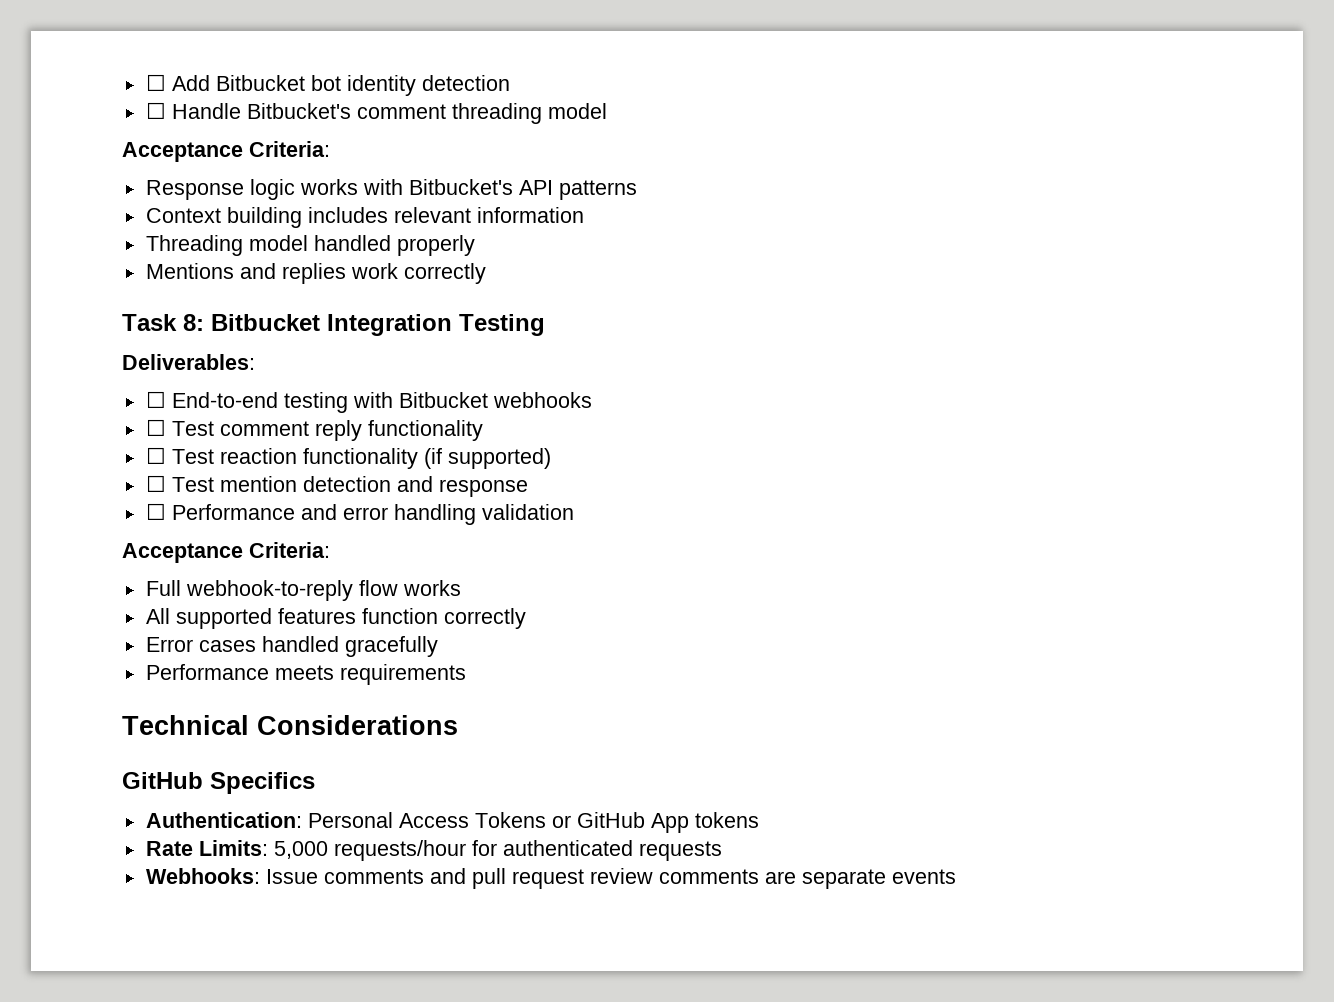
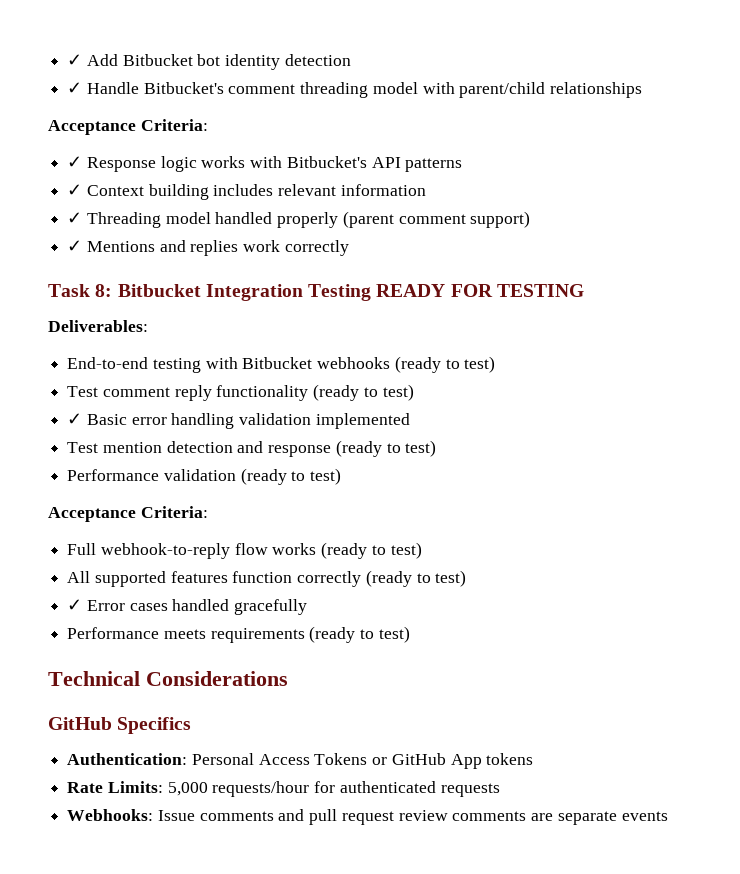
- ☐ Add Bitbucket bot identity detection
+ ✓ Add Bitbucket bot identity detection
- ☐ Handle Bitbucket's comment threading model
+ ✓ Handle Bitbucket's comment threading model with parent/child relationships
  Acceptance Criteria:
- Response logic works with Bitbucket's API patterns
+ ✓ Response logic works with Bitbucket's API patterns
- Context building includes relevant information
+ ✓ Context building includes relevant information
- Threading model handled properly
- Mentions and replies work correctly
+ ✓ Threading model handled properly (parent comment support)
+ ✓ Mentions and replies work correctly
- Task 8: Bitbucket Integration Testing
+ Task 8: Bitbucket Integration Testing READY FOR TESTING
- ☐ End-to-end testing with Bitbucket webhooks
- ☐ Test comment reply functionality
- ☐ Test reaction functionality (if supported)
- ☐ Test mention detection and response
- ☐ Performance and error handling validation
+ End-to-end testing with Bitbucket webhooks (ready to test)
+ Test comment reply functionality (ready to test)
+ ✓ Basic error handling validation implemented
+ Test mention detection and response (ready to test)
+ Performance validation (ready to test)
- Full webhook-to-reply flow works
+ Full webhook-to-reply flow works (ready to test)
- All supported features function correctly
- Error cases handled gracefully
+ All supported features function correctly (ready to test)
+ ✓ Error cases handled gracefully
- Performance meets requirements
+ Performance meets requirements (ready to test)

====

What the task asks: Give the number of lines in the material above that have the word "Performance" in them, and nothing more.

Answer space: 4